There is hardly a place that generates such literary associations. It was especially Jewish literature that inscribed Czernowitz and Bukovina into the European cultural landscape. Yet its history is also marked by ruptures and losses.

“Czerno­witz really exists, and not simply as a topos of a literary world.” (Karl Schlögel)

Did literature let the city with so many names—Czerno­witz, Černivci, Cernăuți, Czerniowce, Černovcy—slowly but surely become a fiction? On his trip there in 1988, the historian of Eastern Europe Karl Schlögel decisively proclaimed: “Czerno­witz really exists, and not simply as a topos of a literary world.” And yet the literary texts and attributions have left a parti­cular mark on this city and this region. The city’s nick­names—“Jerusalem on the Pruth,” “Little Vienna,” “Switzer­land of the East,” “The Second Canaan,” or “Austria’s Jewish Eldorado”—did not in any case first appear in a retro­spective that might have idealized history. All of them had been introduced by contemporaries, mostly during the epoch of the Habs­burg Monarchy, which the multilingual Bukovina belonged to until 1918 as a crown land with Czerno­witz as its capital. It was an era that guaranteed full civil rights to the Jewish population and allowed them to develop both politically and culturally. These are of course imaginations of a place, but it does seem as if the past always also needs to be considered in present-day Czernowitz to prevent it from being forgotten.

A look at the Jewish literature of this region opens up a diverse spectrum of texts in various languages. There are numerous works in Yiddish, but also Hebrew works written by authors who immigrated to Israel after the Second World War, such as Aharon Appel­feld (1932–2018) and Manfred Winkler (1922–2014). Most of the Jewish literature from Czerno­witz, however, was written in German, and the poetry and life of Paul Celan (1920–1970), Rose Aus­länder (1901–1988), and Selma Meerbaum-Eisinger (1924–1942) have continued to the present day not only to inspire scholarly reflection but also to attract considerable media interest.

Starting in the 1930s, more than fifty authors published works in local news­papers, had their first books published, and—unrelated to Vienna influences—established the first independent, modern Bukovina literature. The often-described insular character of Bukovina and the limited communicative space fostered poetic encounters in the short period before the war that ended tragically with ghettoization and the deportation and death of tens of thousands of Bukovinian Jews in the camps of Transnistria and beyond the Southern Bug in the years from 1941 to 1944.
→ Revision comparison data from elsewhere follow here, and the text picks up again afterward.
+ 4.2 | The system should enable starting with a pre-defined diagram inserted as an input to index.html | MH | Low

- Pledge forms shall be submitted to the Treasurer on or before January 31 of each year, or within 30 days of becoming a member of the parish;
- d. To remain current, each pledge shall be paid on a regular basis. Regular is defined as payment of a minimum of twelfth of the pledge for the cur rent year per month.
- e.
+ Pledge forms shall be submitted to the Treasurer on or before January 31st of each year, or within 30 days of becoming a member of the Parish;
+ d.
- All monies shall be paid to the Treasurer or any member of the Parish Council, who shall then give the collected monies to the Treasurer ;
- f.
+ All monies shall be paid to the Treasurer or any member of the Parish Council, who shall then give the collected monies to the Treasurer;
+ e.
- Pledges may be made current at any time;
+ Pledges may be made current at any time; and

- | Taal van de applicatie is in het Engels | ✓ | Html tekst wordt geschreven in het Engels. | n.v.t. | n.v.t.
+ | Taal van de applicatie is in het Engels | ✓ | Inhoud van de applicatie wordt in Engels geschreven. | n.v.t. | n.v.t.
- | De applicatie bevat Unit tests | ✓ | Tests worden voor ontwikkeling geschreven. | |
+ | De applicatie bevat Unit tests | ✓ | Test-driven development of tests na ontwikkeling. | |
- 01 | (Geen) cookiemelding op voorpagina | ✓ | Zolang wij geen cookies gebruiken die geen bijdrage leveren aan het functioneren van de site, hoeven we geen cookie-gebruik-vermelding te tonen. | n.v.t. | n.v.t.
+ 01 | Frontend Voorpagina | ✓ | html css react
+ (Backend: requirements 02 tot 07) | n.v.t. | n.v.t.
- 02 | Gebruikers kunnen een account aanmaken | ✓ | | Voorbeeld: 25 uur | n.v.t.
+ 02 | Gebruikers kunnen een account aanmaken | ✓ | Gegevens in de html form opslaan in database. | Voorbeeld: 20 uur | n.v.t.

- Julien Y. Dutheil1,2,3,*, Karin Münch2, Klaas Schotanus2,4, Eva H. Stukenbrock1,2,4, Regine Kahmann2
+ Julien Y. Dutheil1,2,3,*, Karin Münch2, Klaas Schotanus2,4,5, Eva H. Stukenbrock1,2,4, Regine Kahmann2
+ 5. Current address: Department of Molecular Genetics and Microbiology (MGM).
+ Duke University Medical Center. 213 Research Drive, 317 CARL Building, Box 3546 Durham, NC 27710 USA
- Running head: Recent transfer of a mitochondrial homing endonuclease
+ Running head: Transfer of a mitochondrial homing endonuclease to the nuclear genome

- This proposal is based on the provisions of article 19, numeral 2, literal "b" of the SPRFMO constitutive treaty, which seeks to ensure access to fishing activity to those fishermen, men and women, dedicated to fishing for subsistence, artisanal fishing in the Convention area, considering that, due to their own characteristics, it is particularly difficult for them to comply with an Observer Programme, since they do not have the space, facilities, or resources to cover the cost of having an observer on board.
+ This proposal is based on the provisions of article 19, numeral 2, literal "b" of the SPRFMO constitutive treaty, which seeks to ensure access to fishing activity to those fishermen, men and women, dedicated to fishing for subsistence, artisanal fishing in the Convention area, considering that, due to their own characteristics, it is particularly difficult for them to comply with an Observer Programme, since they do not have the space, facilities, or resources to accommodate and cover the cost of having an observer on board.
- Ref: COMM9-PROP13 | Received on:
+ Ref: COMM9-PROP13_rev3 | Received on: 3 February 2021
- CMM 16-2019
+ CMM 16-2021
Sketchy black and white portrait of Paul Celan.

Andree Volkmann, Portrait Paul Celan (1920–1970), 2020; Jewish Museum Berlin

The comparable cultural and linguistic characters as well as the semantic experiences in a multilingual space created a literature here whose themes and motifs correlated closely with Jewish life in the city and the rural surroundings, and could also include Hasidic metaphors or Ukrainian and Romanian forms of expression as an artistic means. Many of these authors, who were young at the time, among them Moses Rosen­kranz (1904–2003), David Gold­feld (1904–1942), Alfred Kittner (1906–1991), and Klara Blum (1904–1971), were included in the mid-1930s in an anthology called Die Buche (The Beech Tree), planned for publication by Alfred Margul-Sperber (1898-1967). The Czernowitz project failed and the selected works were not published until roughly seventy years later by a German publisher. However, without this collection and Alfred Margul-Sperber, who spent his life as a scout and mentor in contact with all the known or unknown Jewish authors from Bukovina, the literary historiography of this region would have been a completely different and incomplete one.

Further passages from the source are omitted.